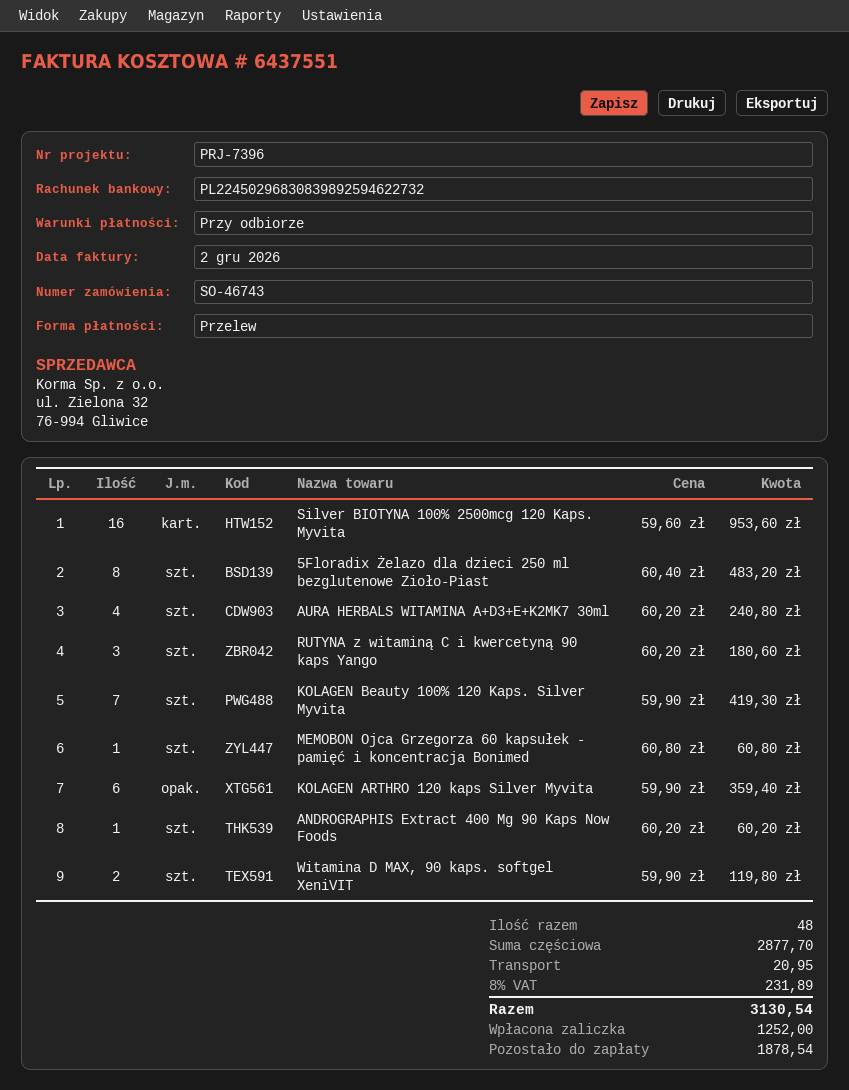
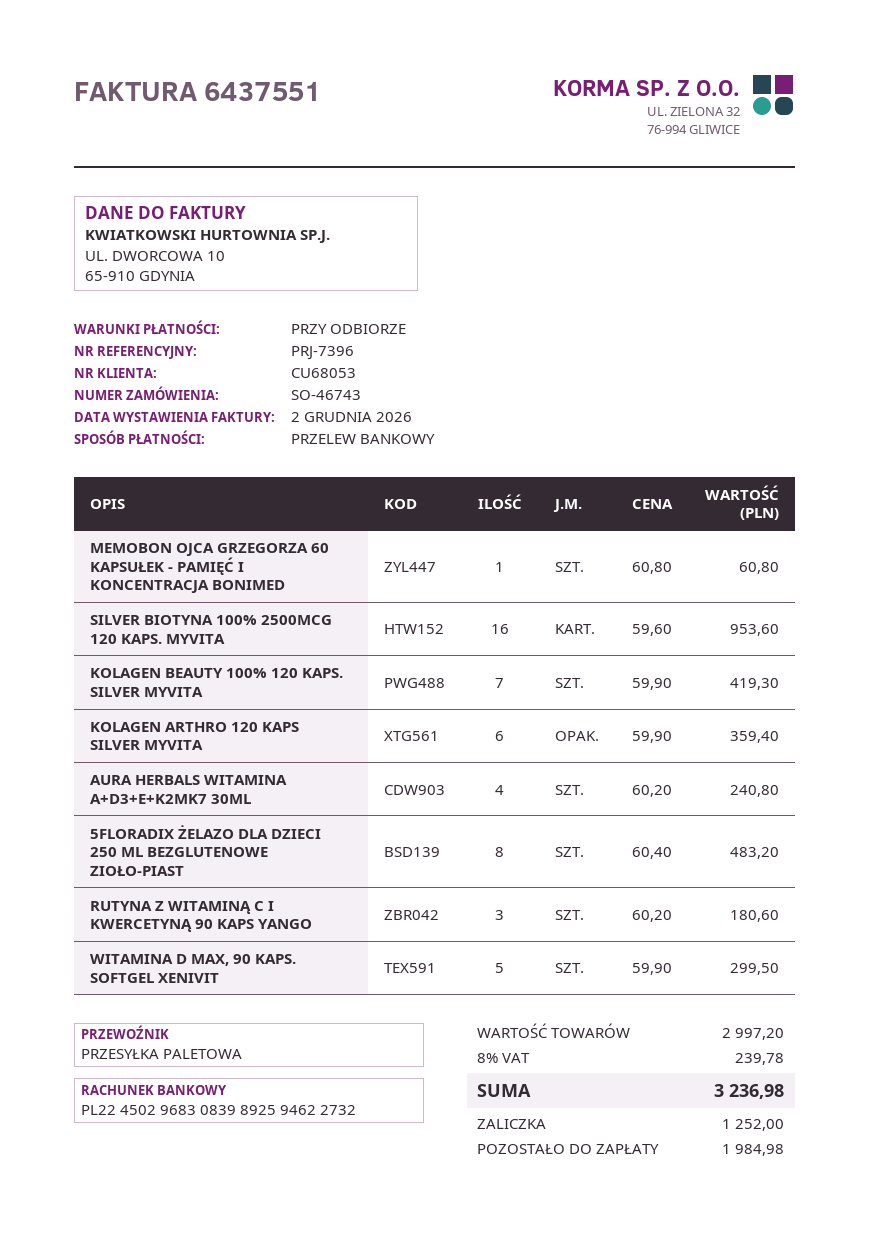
ANDROGRAPHIS Extract 400 Mg 90 Kaps Now Foods: 1 x 60.20 = 60.20 -> none
Witamina D MAX, 90 kaps. softgel XeniVIT: 2 x 59.90 = 119.80 -> 5 x 59.90 = 299.50
subtotal: 2877.70 -> 2997.20
shipping: 20.95 -> none
tax: 8% = 231.89 -> 8% = 239.78
total: 3130.54 -> 3236.98
balance: 1878.54 -> 1984.98

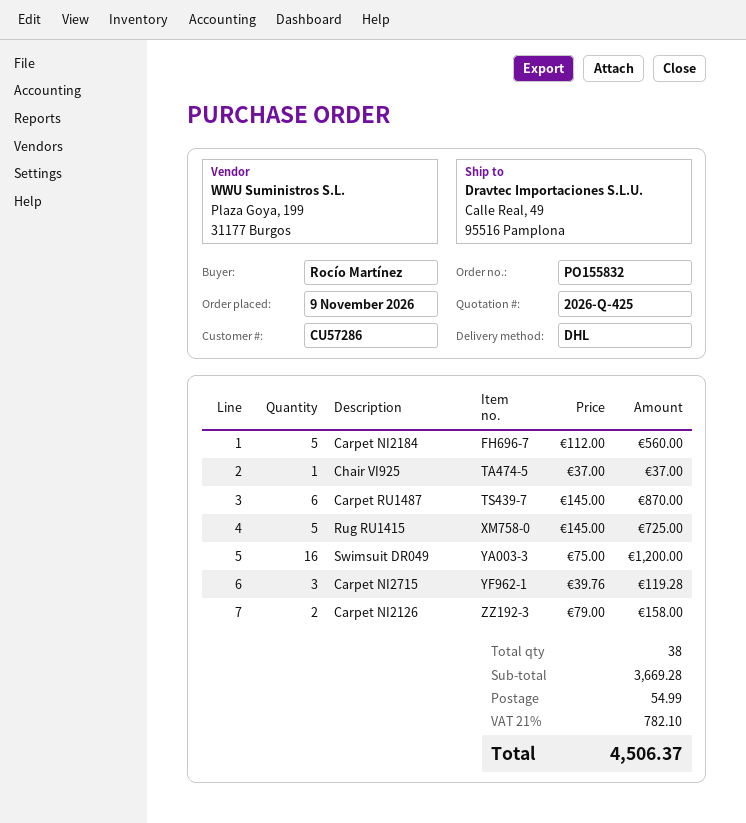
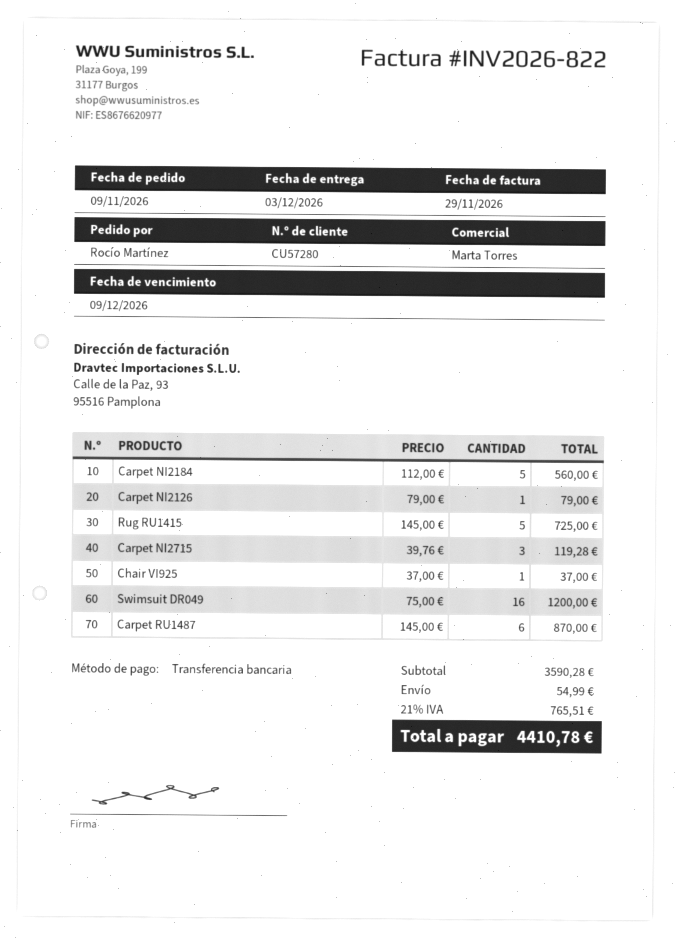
customer number: CU57286 -> CU57280
Carpet NI2126: 2 x 79.00 = 158.00 -> 1 x 79.00 = 79.00
subtotal: 3669.28 -> 3590.28
tax: 21% = 782.10 -> 21% = 765.51
total: 4506.37 -> 4410.78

* _Work item_:
Would you restate word for word only the lines from the one containing "shipping: 20.95 -> none" to the final line of the material, both ends included, without any pictures?

* _Completed task_:
shipping: 20.95 -> none
tax: 8% = 231.89 -> 8% = 239.78
total: 3130.54 -> 3236.98
balance: 1878.54 -> 1984.98

customer number: CU57286 -> CU57280
Carpet NI2126: 2 x 79.00 = 158.00 -> 1 x 79.00 = 79.00
subtotal: 3669.28 -> 3590.28
tax: 21% = 782.10 -> 21% = 765.51
total: 4506.37 -> 4410.78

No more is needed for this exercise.